I'm trying to web scrape with Java, and plan to eventually throw this code into Android, so at the moment I'm trying with JSOUP. Using Chrome's DevTools, I pulled the request headers and the curl command to return data from the webpage. I can run the following command in curl and it works:
curl 'mySite/campaign/List' -H 'Cookie: __RequestVerificationToken_L0N5YXJhV2ViUG9ydGFs0=IECNY-SOnB09IY9MQMm3xL1bSbASe8Eha9J1fWupurHtmlldojgqpaljhzIuhfFh6zRnOygjsrKyuhj2krWiSSNXif76gRNH_39lGvyMJ0I1; ASP.NET_SessionId=gojtobwzycl0lvs0ip4glf3n; myCompany.WEB.PORTAL.AUTH=40C13BAF08884380F805B99E217754F3D35920CE1861DEBB580DC143DA4249C4682C33A36DD29272A3A844880110E4D0EC1F24298E4D1B2A4A94E3FA2CAC08B934989ACF155616D6CB5665338FF3CFF82EAD87BF93EB46FA3BA6AAE6B00401F9' -H 'Origin: mySite' -H 'Accept-Encoding: gzip, deflate' -H 'Accept-Language: en-US,en;q=0.8' -H 'User-Agent: Mozilla/5.0 (Windows NT 6.1; WOW64) AppleWebKit/537.36 (KHTML, like Gecko) Chrome/48.0.2564.97 Safari/537.36' -H 'Content-Type: application/json;charset=UTF-8' -H 'Accept: */*' -H 'Referer: mySite/campaign' -H 'X-Requested-With: XMLHttpRequest' -H 'Connection: keep-alive' -H '__RequestVerificationToken: G2RD7FtHMG12j00zNuLtiSZSWquXAOvh1hUNxObxMCFIZclrQueAo4d3cZonI1MZ7hxELl56yi5hci5vpC78m4Sh8PivHwRcKImcCibi9xk1' --data-binary '{"PageNumber":2,"SortColumn":"ScheduledRunDate","SortAscending":false,"PageSize":20,"CollectionSize":308,"SelectedAccountId":"1","SearchTerm":"","ShowInactive":true}' --compressed
I also pulled the headers request headers from Chrome DevTools:
POST mySite/campaign/List HTTP/1.1
Host: mySite
Connection: keep-alive
Content-Length: 165
Origin: mySite
User-Agent: Mozilla/5.0 (Windows NT 6.1; WOW64) AppleWebKit/537.36 (KHTML, like Gecko) Chrome/48.0.2564.97 Safari/537.36
Content-Type: application/json;charset=UTF-8
Accept: */*
X-Requested-With: XMLHttpRequest
__RequestVerificationToken: G2RD7FtHMG12j00zNuLtiSZSWquXAOvh1hUNxObxMCFIZclrQueAo4d3cZonI1MZ7hxELl56yi5hci5vpC78m4Sh8PivHwRcKImcCibi9xk1
Referer: mySite/campaign
Accept-Encoding: gzip, deflate
Accept-Language: en-US,en;q=0.8
Cookie: __RequestVerificationToken_L0N5YXJhV2ViUG9ydGFs0=IECNY-SOnB09IY9MQMm3xL1bSbASe8Eha9J1fWupurHtmlldojgqpaljhzIuhfFh6zRnOygjsrKyuhj2krWiSSNXif76gRNH_39lGvyMJ0I1; ASP.NET_SessionId=gojtobwzycl0lvs0ip4glf3n; myCompany.WEB.PORTAL.AUTH=40C13BAF08884380F805B99E217754F3D35920CE1861DEBB580DC143DA4249C4682C33A36DD29272A3A844880110E4D0EC1F24298E4D1B2A4A94E3FA2CAC08B934989ACF155616D6CB5665338FF3CFF82EAD87BF93EB46FA3BA6AAE6B00401F9
I then try converting that into jsoup and no luck.
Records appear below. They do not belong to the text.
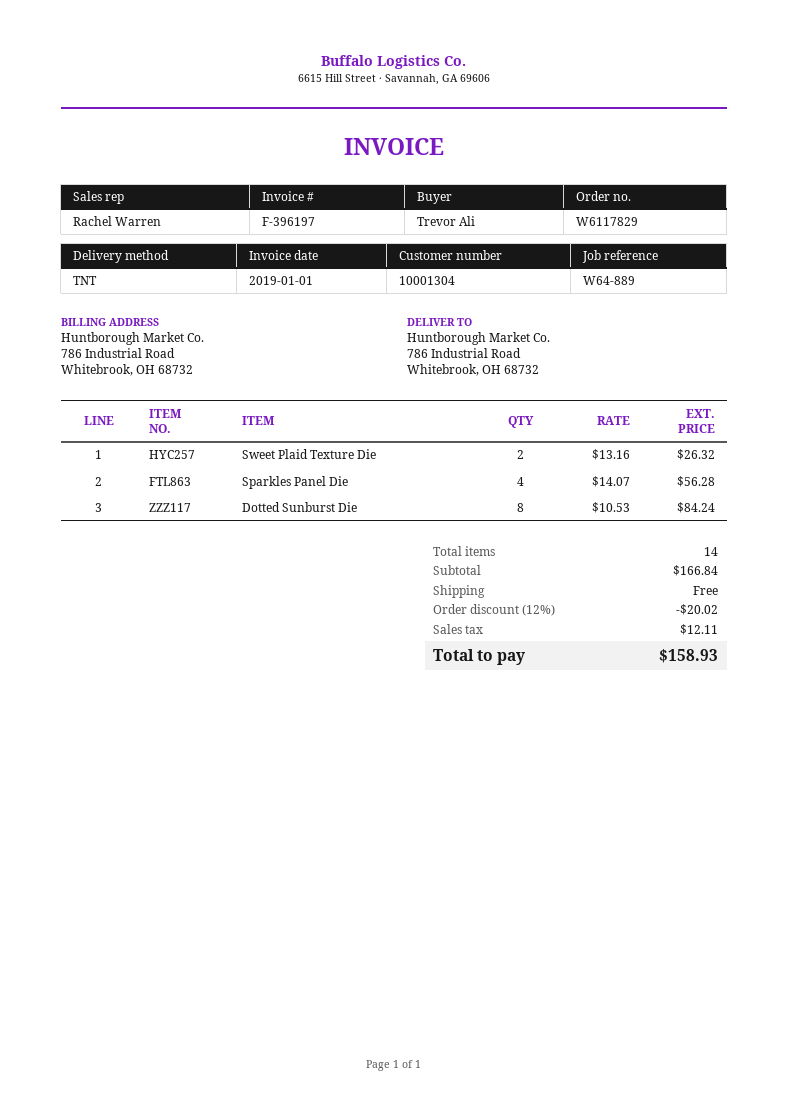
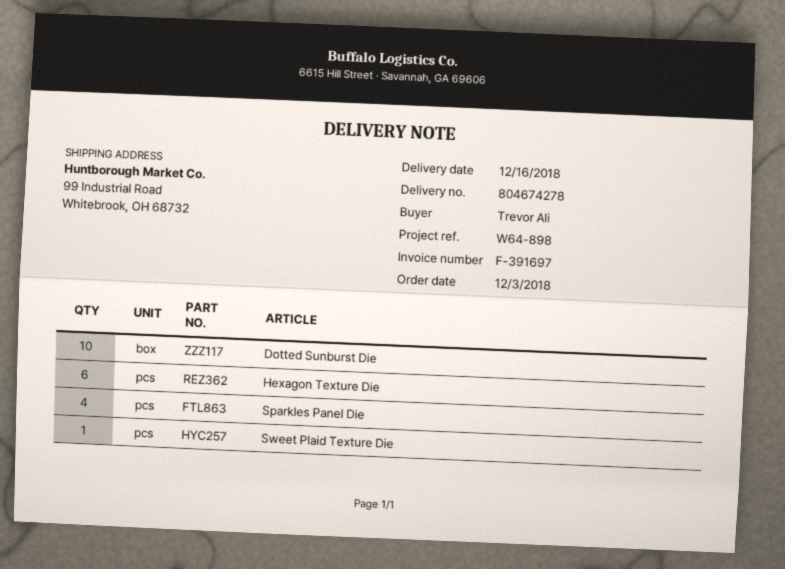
invoice number: F-396197 -> F-391697
reference: W64-889 -> W64-898
ship to: 786 Industrial Road, Whitebrook, OH 68732 -> 99 Industrial Road, Whitebrook, OH 68732
Sweet Plaid Texture Die: 2 -> 1
Dotted Sunburst Die: 8 -> 10
Hexagon Texture Die: none -> 6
I tried using just the headers, and using the headers along with the PageNumber, ScheduledRunDate, etc. passed. Both attempts return org.jsoup.HttpStatusException: HTTP error fetching URL. Status=500. Here is the code I'm attempting:
Document pageDoc = Jsoup.connect("mySite/campaign/List")
.cookies(loginCookies)
//.header("Cookie",cookieList)
.userAgent("Mozilla/5.0")
.referrer("mySite/campaign")
//.data("Username", username)
//.data("Password", password)
//.followRedirects(true)
.header("Accept","*/*")
.header("Accept-Encoding","gzip, deflate")
.header("Accept-Language","en-US,en;q=0.8")
.header("Connection","keep-alive")
.header("Content-Type", "application/json;charset=UTF-8")
.header("Host","mySite")
.header("Origin", "mySite")
.header("Referer","mySite/campaign")
.header("User-Agent","Mozilla/5.0 (Windows NT 6.1: WOW64) AppleWebKit/537.36 (KHTML, like Gecko) Chrome/48.0.2564.97 Safari/537.36")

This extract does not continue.